# Spare parts for Graef burr grinder



## Rob F (Nov 1, 2014)

Hi, I recently purchased an ex-display graef cm95 which, after a slight mod with a cardboard spacer under the lower burr, I'm very happy with. The problem is the seller only said it was missing the cup to grind into which isn't a problem as I would grind straight into the portafilter. What he/she didn't say was that it was also missing the larger clip for the portafilter from my gaggia classic to fit into and also the anti-static flap had been removed from the exit chute making coffee go all over the worktop and everything in the surrounding area, I've temporarily fixed that problem with tin foil but I'd rather it was all complete. I phoned graef and they don't supply any spare parts for anything they sell, I've also looked online and cant find anything.
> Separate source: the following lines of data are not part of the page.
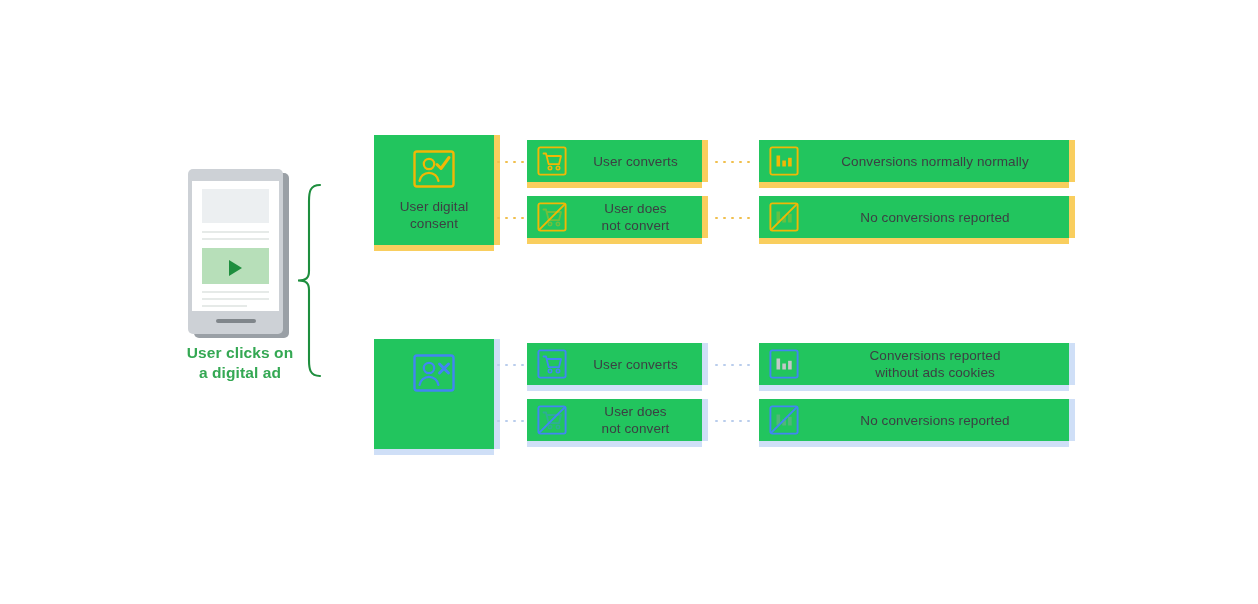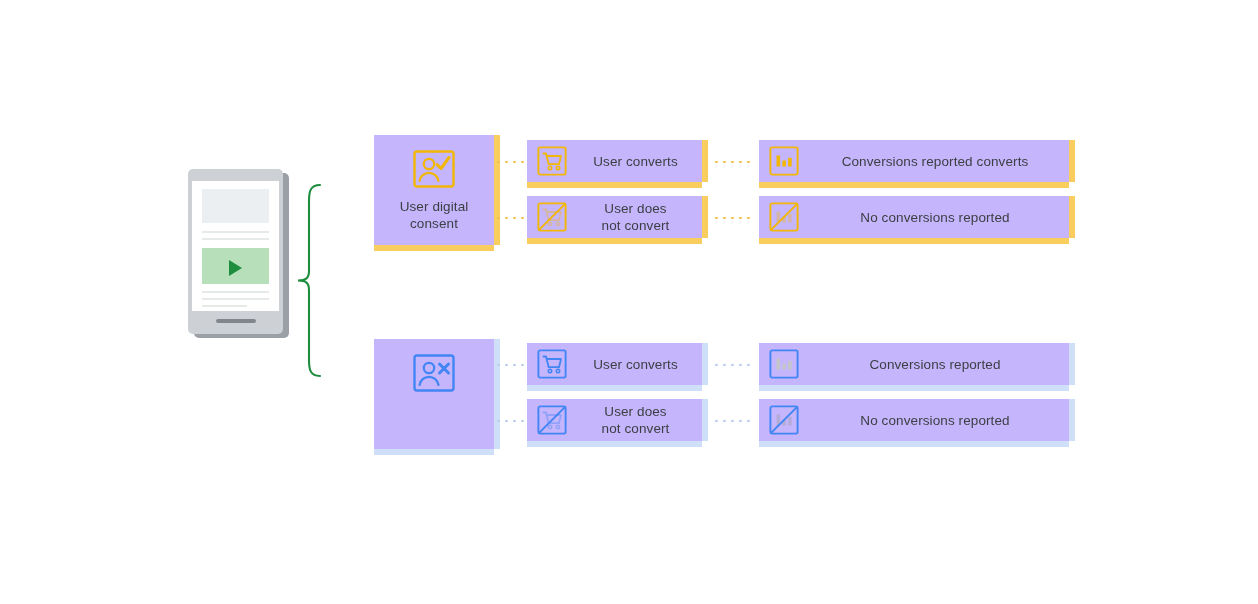--- a/index.html
+++ b/index.html
@@ -64,7 +64,7 @@
   
   .card{
     position:absolute;
-    background:#c4b5fd;
+    background:#22c55e;
     box-sizing:border-box;
   }
   .card .accent-bottom{

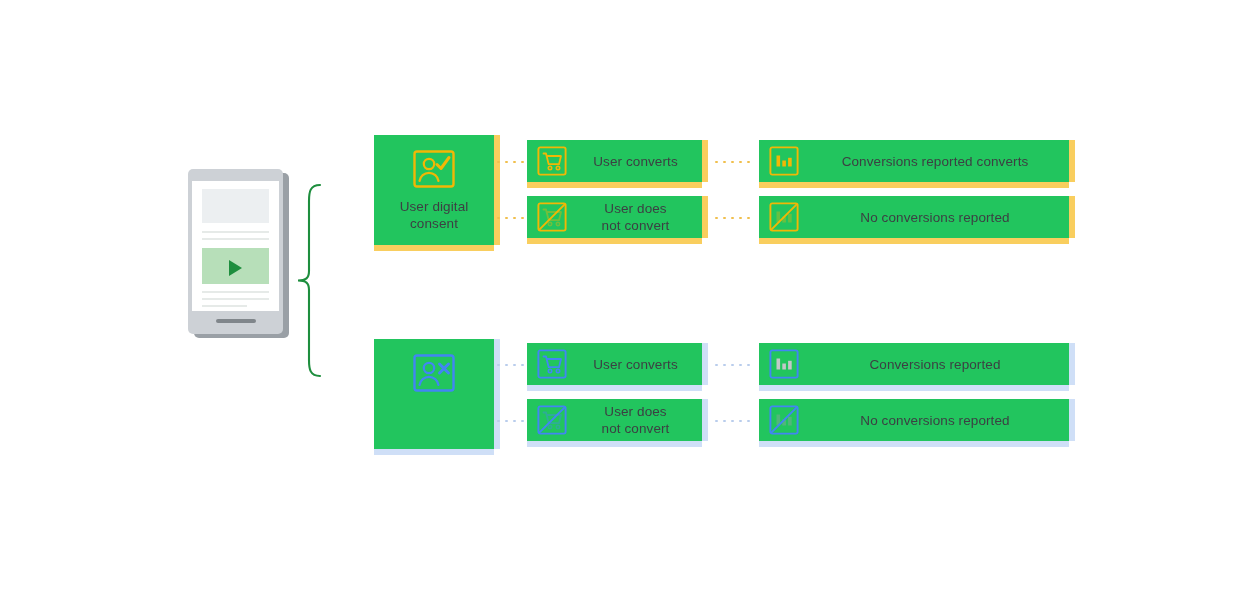--- a/index.html
+++ b/index.html
@@ -225,7 +225,7 @@
         <rect x="19.1" y="11.8" width="3.6" height="8.7" fill="#f2b705"></rect>
       </svg>
     </div>
-    <div class="r-text card-label">Conversions reported converts</div>
+    <div class="r-text card-label">Conversions normally normally</div>
   </div>
 
   <div class="card amber card-row" style="left:759px;top:196px;width:310px;">

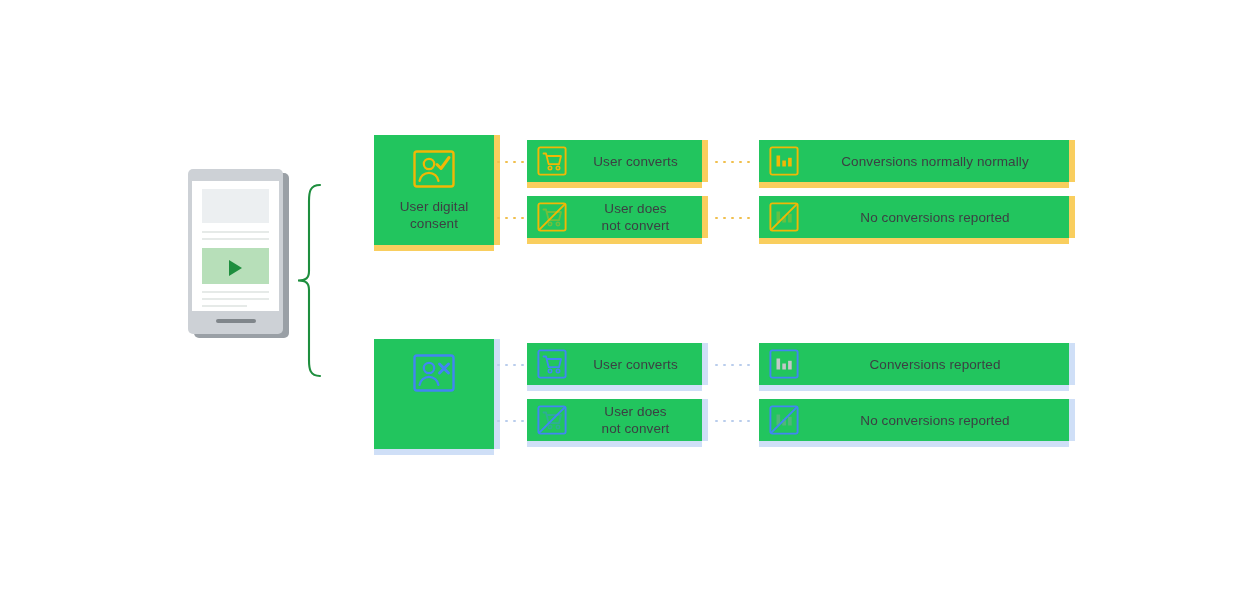--- a/index.html
+++ b/index.html
@@ -129,6 +129,10 @@
       </div>
       <div class="phone-home"></div>
     </div>
+    <div class="phone-caption">
+      <span>User clicks on</span>
+      <span>a digital ad</span>
+    </div>
   </div>
 
   <svg class="brace" width="26" height="195" viewBox="0 0 26 195">

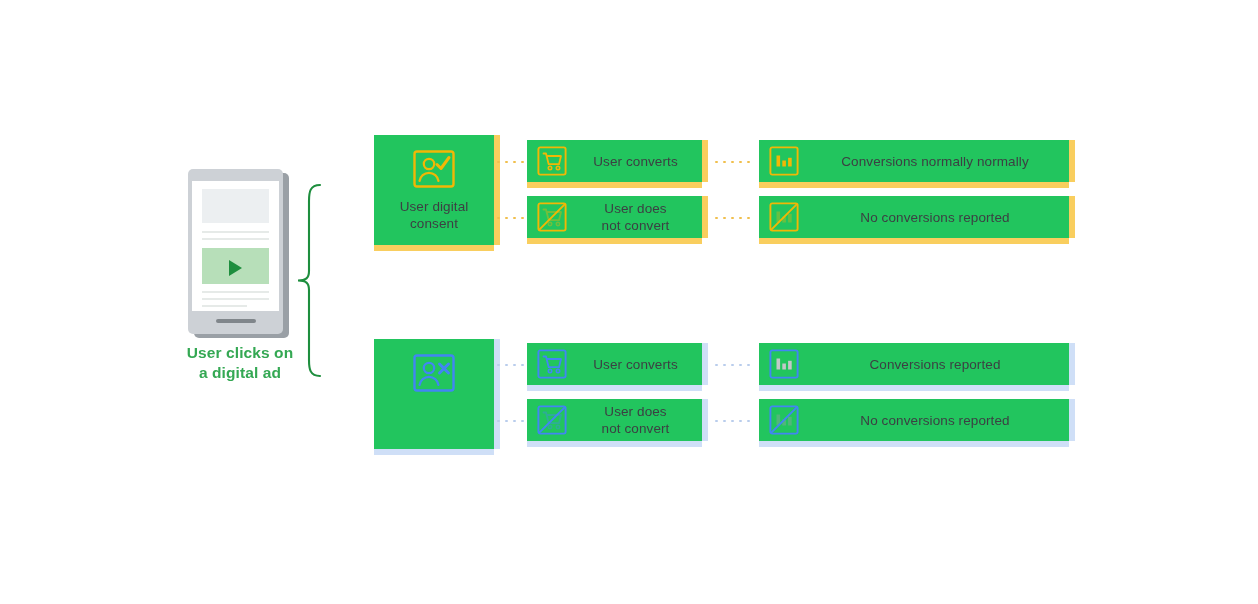--- a/index.html
+++ b/index.html
@@ -337,6 +337,7 @@
     </div>
     <div class="r-text card-label">
       <div>Conversions reported</div>
+      <div>without ads cookies</div>
     </div>
   </div>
If anybody knows either where I may purchase a couple of spare parts for this or somebody who has an old/broken one I could buy these parts of I would be very grateful for the help.

Cheers Rob.


----------



## MrShades (Jul 29, 2009)

Why have you put cardboard under the burr??? The CM95 has the adjustable upper burr carrier so you shouldn't need to shim the lower burr at all...????


----------



## marcuswar (Aug 19, 2013)

I would have thought you could make a more permanent flap by cutting a piece of metal from a beer/coke/pepsi can. Scrub both sides with wire wool (or a wire pan scrub) to remove the printing and internal plastic coating. This is what I (and others) did to make a flap for the RR55OD grinder.


----------



## Rob F (Nov 1, 2014)

Hmm, that's interesting, since purchasing the machine I had a hard time getting the grind fine enough. I did a lot of playing about with the upper burr but it only seems to slot in comfortably in one position (it says to align the two marks but there is only one mark, on the outer casing) which on the finest setting is way to coarse. I had no manual with it and cant find any info on the Web. The seller on eBay didn't seem to know what was what as they were also selling the cm 90 and the hoppers in the pictures were on the wrong machines, maybe the upper burr is actually from the other grinder as it had definitely been taken apart previous hence the antistatic flap missing, maybe some items were switched by accident.


----------



## Rob F (Nov 1, 2014)

I like the idea of an old can, I may just do that, thanks.


----------



## Rob F (Nov 1, 2014)

I don't suppose you know where I could see pics or a video on how to correctly adjust the upper burr, maybe I am just missing something...


----------



## knightsfield (Sep 22, 2014)

Hopefully this link works http://coffeeforums.co.uk/showthread.php?t=19510 has pictures of how to adjust the upper burr


----------



## Rob F (Nov 1, 2014)

Thanks for that, it's funny cos I read that review (in fact it is what swayed me to get this machine) but didn't notice the part about the upper burr adjustment. So that's that part sorted, shim removed and burr adjusted. The anti-static flap shouldn't be a problem as you can't see it and it's currently working, if it stops working I'll try the beer can method. I suppose it's just the lack of the 58mm portafilter holder, it would be nice to have one but it doesn't look like I can source one anywhere which is frustrating but not fundamental to getting a good shot so I can't grumble, at least I can now buy freshly roasted beans rather than grinding stale filter coffee with a blade grinder, the improvement is incredible already.


----------



## craigdwilliams (May 13, 2014)

Hi Rob, I'd be interested to know how you got on with the anti static flap... Any success?


----------



## MrShades (Jul 29, 2009)

Have a read here - but you may need to whack it through a translator:

http://www.kaffee-netz.de/threads/neue-graef-muehle-cm800-nachfolger-der-cm80.71217/page-2


----------



## cbean (May 22, 2015)

I know this is an old post,,,,but if anyone is looking for Graef spares try here

http://translate.google.co.uk/translate?hl=en&sl=de&u=http://haushalt.graef.de/shop&prev=search

You can buy new burrs etc.


----------



## frederickaj (Jul 31, 2014)

I had problems with grinds being splattered everwhere so I cut down a plastic cup so that it fitted neatly into the filter basket . Solved my problem a treat . Also , if it breaks it can be easily replaced .


----------